The median age in the village was 36.3 years. 27.2% of residents were under the age of 18; 9.6% were between the ages of 18 and 24; 27.1% were from 25 to 44; 27.2% were from 45 to 64; and 8.9% were 65 years of age or older. The gender makeup of the village was 48.0% male and 52.0% female.

===2000 census===
As of the census of 2000, there were 841 people, 306 households, and 235 families living in the village. The population density was 1,036.6 PD/sqmi. There were 331 housing units at an average density of 408.0 /sqmi. The racial makeup of the village was 98.22% White, 0.24% Native American, 0.48% from other races, and 1.07% from two or more races. Hispanic or Latino of any race were 1.43% of the population.
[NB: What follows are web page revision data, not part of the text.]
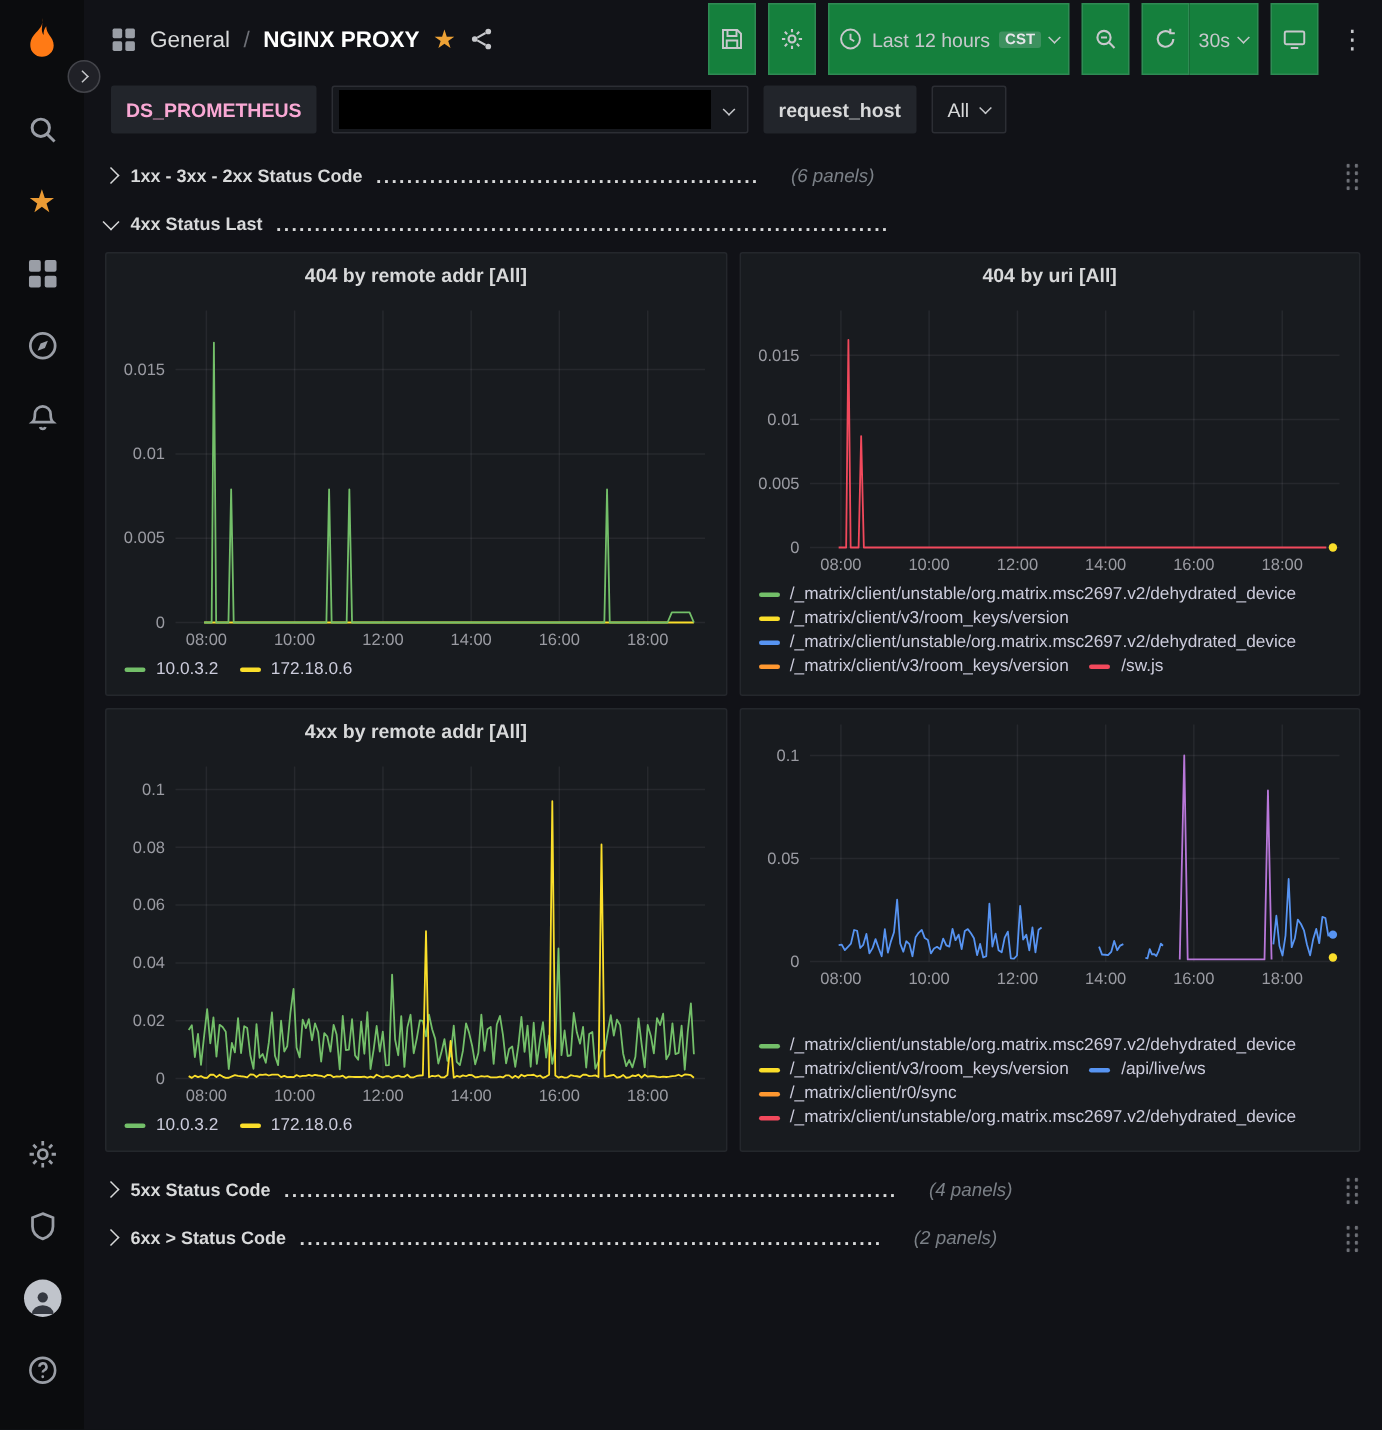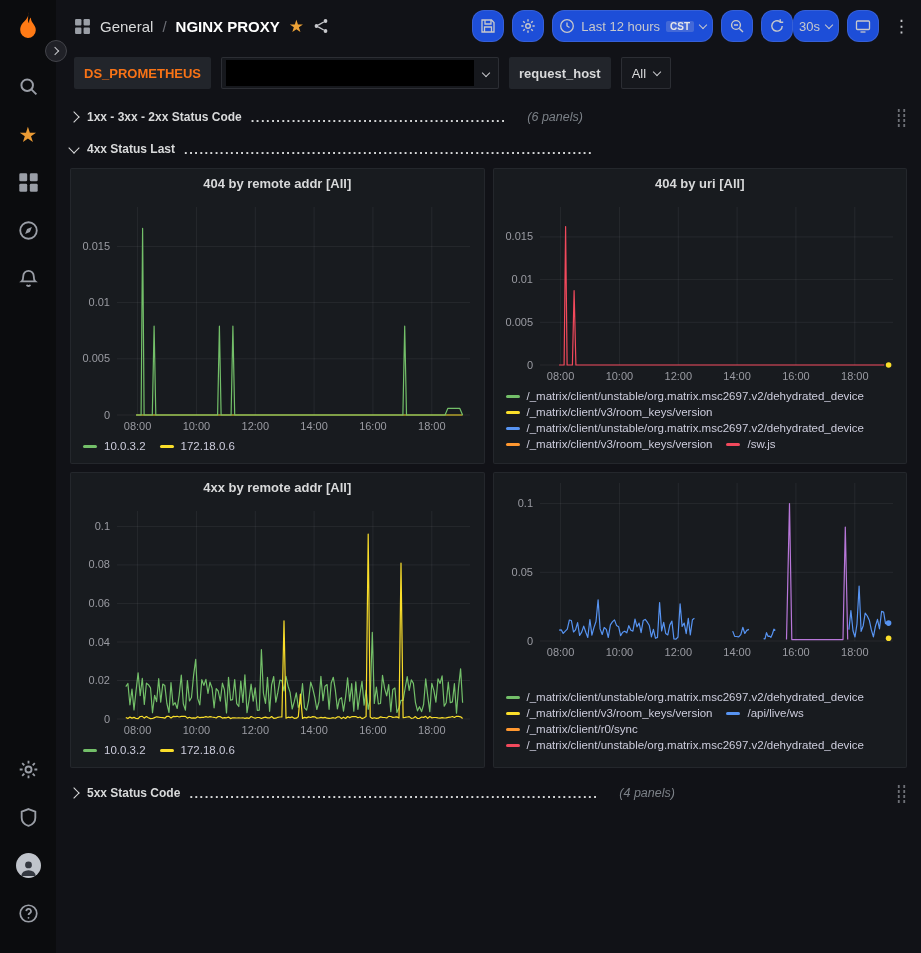--- a/index.html
+++ b/index.html
@@ -47,8 +47,8 @@
   .fav-star { color:#eea236; font-size:17px; cursor:pointer; line-height:1; }
   .tb-right { margin-left:auto; display:flex; align-items:center; gap:8px; }
   .tb-btn {
-    height:32px; min-width:32px; padding:0 6px; display:flex; align-items:center; justify-content:center;
-    gap:6px; background:#1d4ed8; border:1px solid rgba(204,204,220,0.15); border-radius:12px;
+    height:48px; min-width:32px; padding:0 6px; display:flex; align-items:center; justify-content:center;
+    gap:6px; background:#15803d; border:1px solid rgba(204,204,220,0.15); border-radius:0;
     color:#c7c8cc; cursor:pointer; font-size:13px; font-family:inherit;
   }
   .tb-btn svg { width:16px; height:16px; }

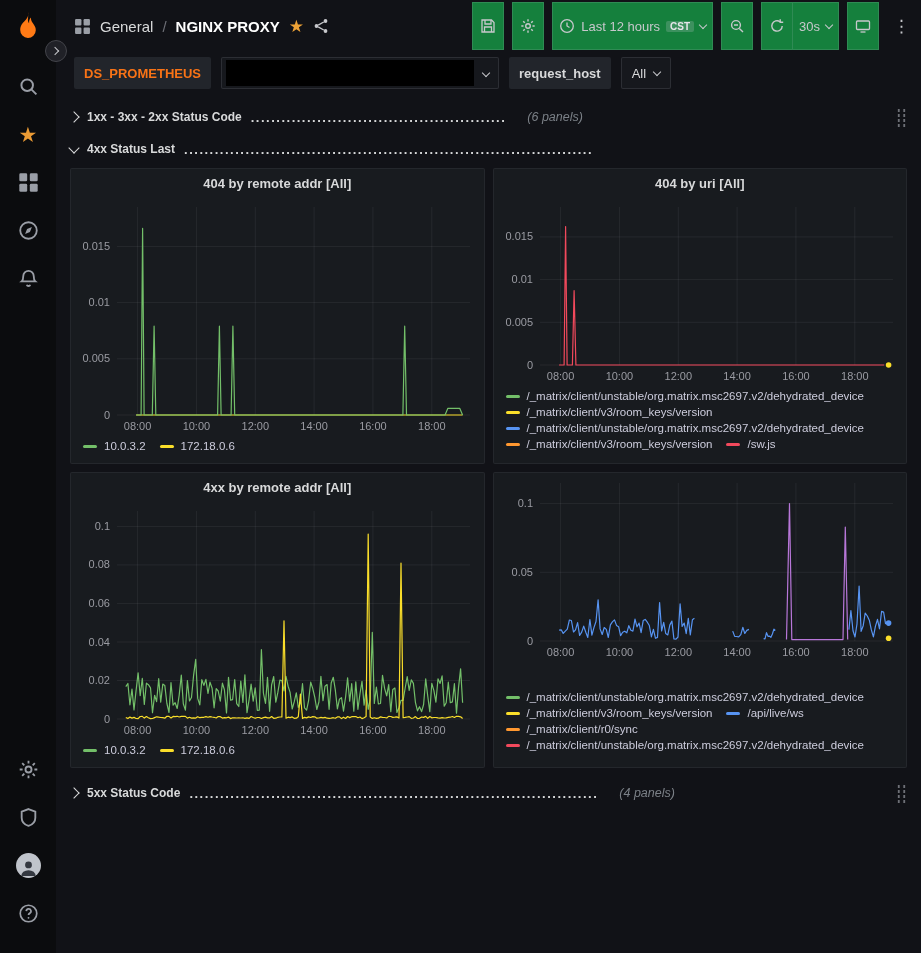--- a/index.html
+++ b/index.html
@@ -63,7 +63,7 @@
     height:32px; display:flex; align-items:center; padding:0 10px; border-radius:2px;
     background:#22252b; font-size:13px; font-weight:600; cursor:pointer;
   }
-  .var-label.blue { color:#f97316; }
+  .var-label.blue { color:#f9a8d4; }
   .var-value {
     height:32px; display:flex; align-items:center; background:#16181d;
     border:1px solid rgba(204,204,220,0.12); border-radius:2px; cursor:pointer;

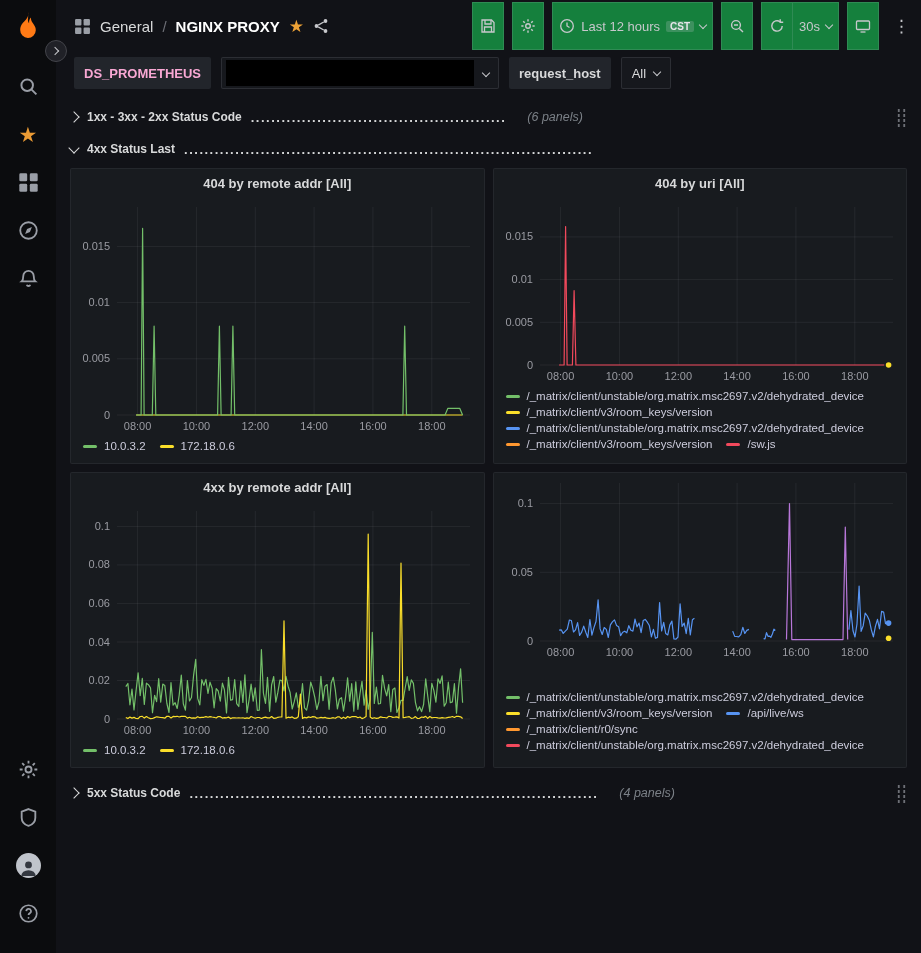--- a/index.html
+++ b/index.html
@@ -464,6 +464,13 @@
       <span class="drag-handle"></span>
     </div>
 
+    <div class="row-header">
+      <span class="chev right big"></span>
+      <span class="row-title">6xx &gt; Status Code</span>
+      <span class="row-dots">............................................................................</span>
+      <span class="row-meta">(2 panels)</span>
+      <span class="drag-handle"></span>
+    </div>
 
   </div>
 </div>

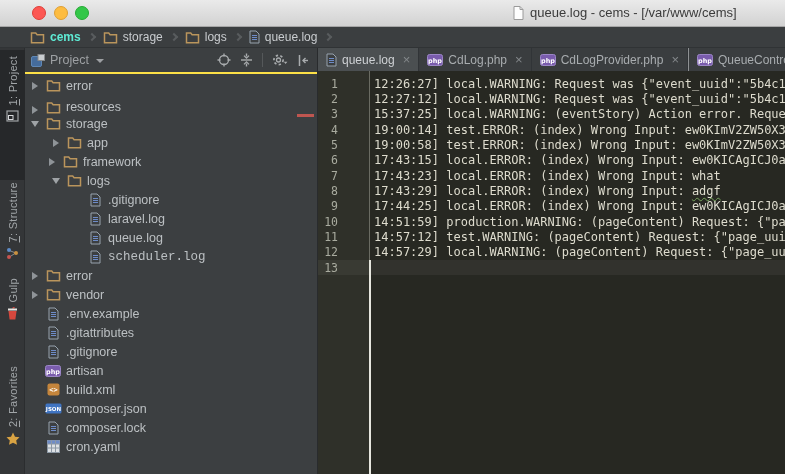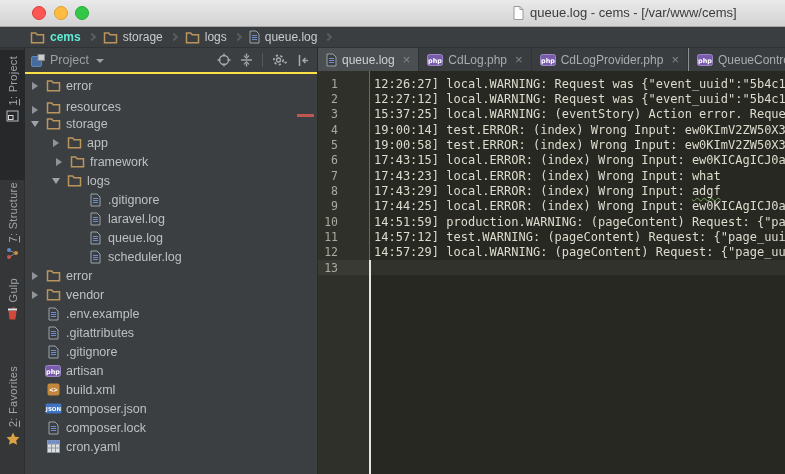--- a/index.html
+++ b/index.html
@@ -266,7 +266,7 @@
         </span>
         <span class="tlabel">app</span>
       </div>
-      <div class="trow" style="padding-left: 25px;">
+      <div class="trow" style="padding-left: 18px;">
         <span class="slot-arrow">
           <span class="tri-r"></span>
         </span>

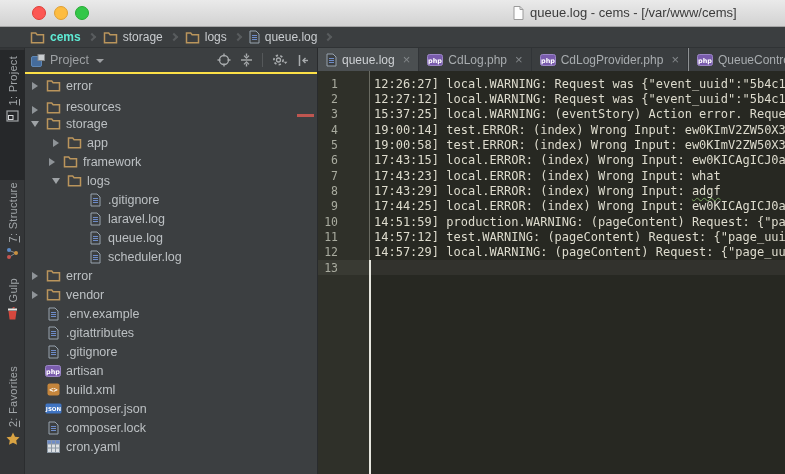--- a/index.html
+++ b/index.html
@@ -318,7 +318,7 @@
         </span>
         <span class="tlabel">queue.log</span>
       </div>
-      <div class="trow" style="padding-left: 43px;">
+      <div class="trow" style="padding-left: 43px; font-family: Liberation Mono, monospace;">
         <span class="slot-arrow"></span>
         <span class="slot-icon">
           <svg width="11" height="14" viewBox="0 0 11 14">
There were 306 households, out of which 37.9% had children under the age of 18 living with them, 58.2% were married couples living together, 14.7% had a female householder with no husband present, and 23.2% were non-families. 18.3% of all households were made up of individuals, and 7.2% had someone living alone who was 65 years of age or older. The average household size was 2.75 and the average family size was 3.12.

In the village, the population was spread out, with 30.0% under the age of 18, 8.0% from 18 to 24, 30.8% from 25 to 44, 22.1% from 45 to 64, and 9.2% who were 65 years of age or older. The median age was 34 years. For every 100 females there were 102.2 males. For every 100 females age 18 and over, there were 96.3 males.

The median income for a household in the village was $35,526, and the median income for a family was $38,375. Males had a median income of $28,958 versus $20,357 for females. The per capita income for the village was $13,498. About 7.6% of families and 8.9% of the population were below the poverty line, including 7.9% of those under age 18 and 10.0% of those age 65 or over.

==Notable residents==
- James Seccombe, former mayor of Canton, Ohio and United States Representative, born in Mineral City in 1893.